Por outro lado, o Ministério do Estado e das Finanças argumenta que, tratando-se de uma "orientação genéricas no âmbito de competências de coordenação e controlo da atividade financeira e políticas de gestão (...)", cujos destinatários se limitavam aos dirigentes máximos e aos órgãos de gestão, que detinham a competência necessária para fazer cumprir o despacho (ou seja, que o despacho, em si, não determina efeitos lesivos na situação individual dos "concursados").
3. Consequências da classificação do ato como ato administrativo com efeitos externos
Como já foi mencionado, esta distinção releva no caso concreto, uma vez que, se se tratar de um ato com efeitos externos, se trata de um ato administrativo que está, portanto, sujeito ao regime e procedimento estipulados no CPA. A decisão recorrida anulou o ato condenando o Ministério a, caso quisesse repetir o ato, obedecer ao procedimento do ato (cujo regime se encontra nos artigos 102.o e seguintes do CPA), nomeadamente à realização de uma audiência prévia (artigo 121.o do CPA); por oposição o presente acórdão classifica o ato como um ato com efeitos exclusivamente internos, julgado o recurso procedente.
A meu ver, trata-se de um ato administrativo com efeitos externos, pois, mesmo não sendo esta orientação que dará por interrompido o processo concursal (..), é a decisão que determina que tal irá suceder e que, simultaneamente, atribui competência para outro órgão o fazer. Assim, indiretamente, esta ordem tem efeitos externos lesivos na esfera jurídica dos concursados, merecendo, por essa razão, ser sujeito ao regime dos artigos 148.o e seguintes do CPA, assim como ao procedimento constante dos artigos 102.o e seguintes do mesmo código. Deste modo, o presente ato deveria ter sido submetido ao procedimento devido, .

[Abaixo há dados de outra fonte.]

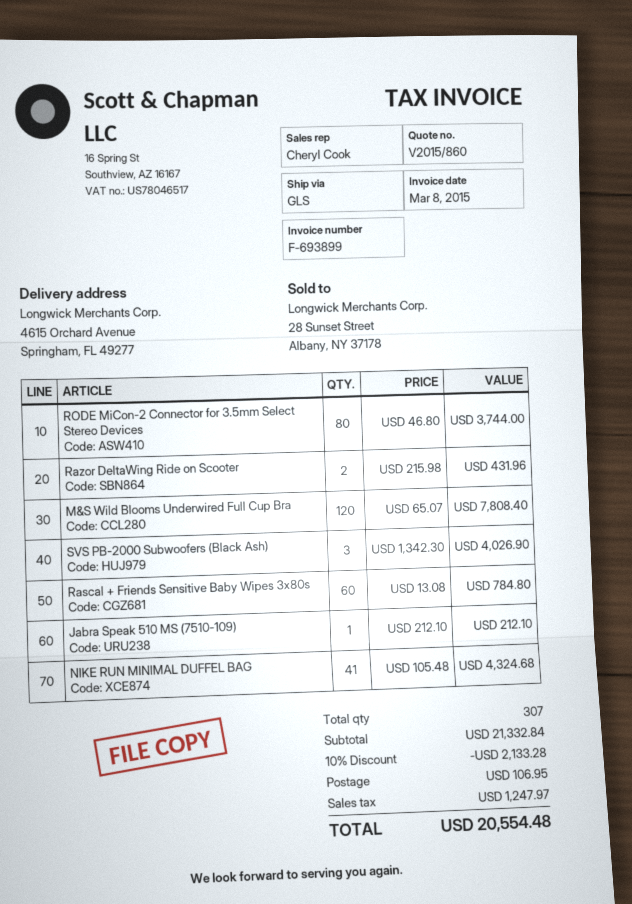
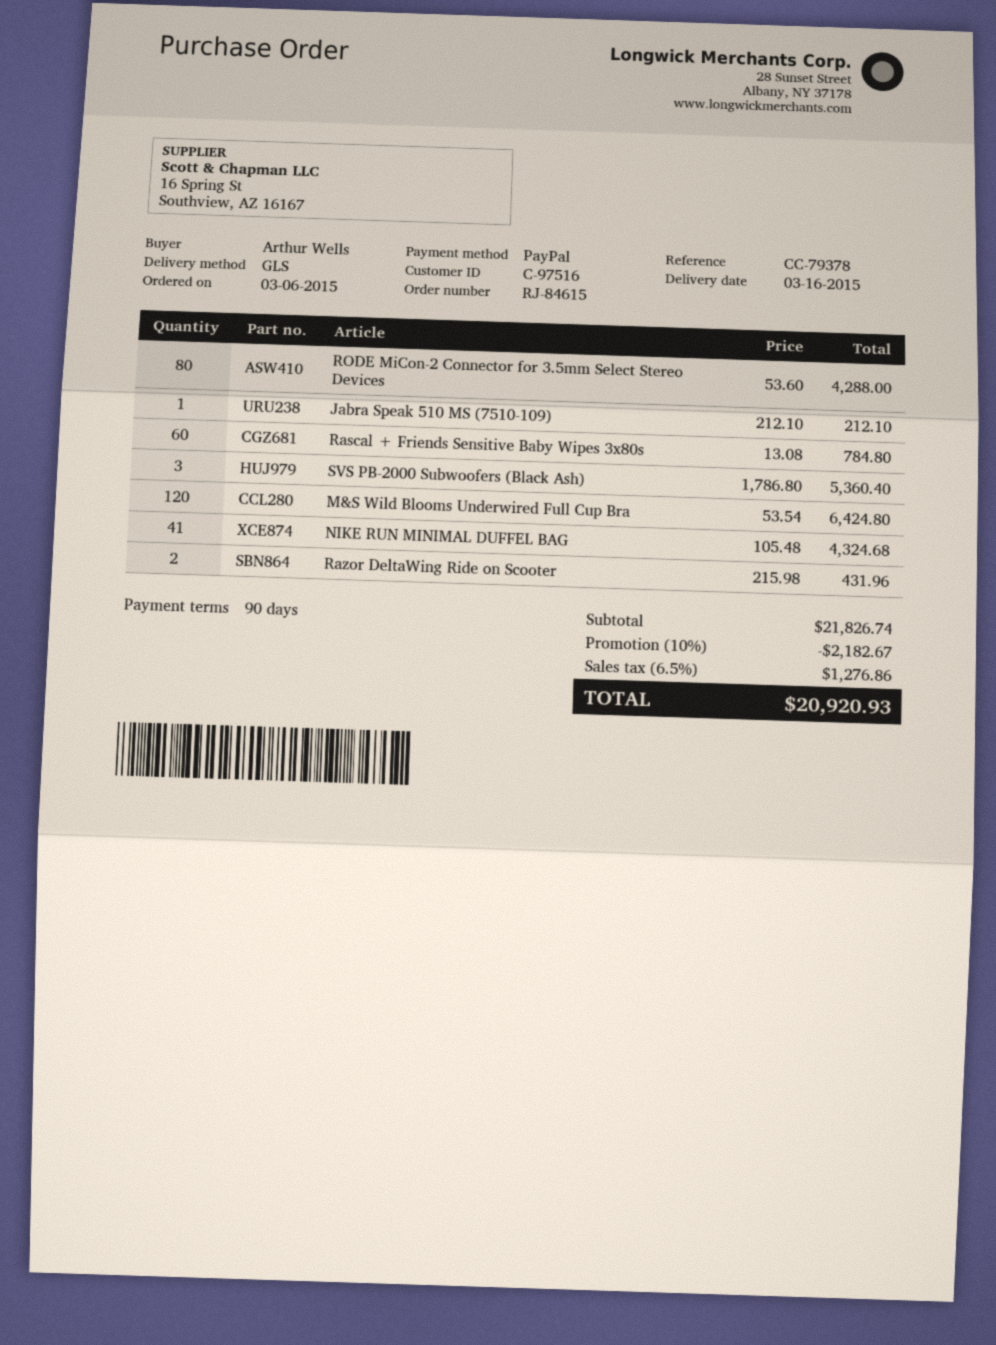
RODE MiCon-2 Connector for 3.5mm Select Stereo Devices: 80 x 46.80 = 3744.00 -> 80 x 53.60 = 4288.00
M&S Wild Blooms Underwired Full Cup Bra: 120 x 65.07 = 7808.40 -> 120 x 53.54 = 6424.80
SVS PB-2000 Subwoofers (Black Ash): 3 x 1342.30 = 4026.90 -> 3 x 1786.80 = 5360.40
subtotal: 21332.84 -> 21826.74
discount: 10% = 2133.28 -> 10% = 2182.67
shipping: 106.95 -> none
tax: 1247.97 -> 1276.86
total: 20554.48 -> 20920.93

Preterição da audiência prévia
Apesar de já se ter concluído que o ato em causa seria, na minha opinião, nulo, por se tratar de um ato administrativo, indissociável da sua eficácia externa, e ter havido inobservância total do procedimento aplicável aos mesmos, importa analisar outros possíveis vícios levantados pela decisão que consta do presente acórdão, sendo um deles a preterição da audiência prévia.
O Professor Diogo Freitas do Amaral define procedimento administrativo como a "sequência juridicamente ordenada de atos e formalidades tendentes à preparação e exteriorização da prática de um ato da administração ou à sua execução".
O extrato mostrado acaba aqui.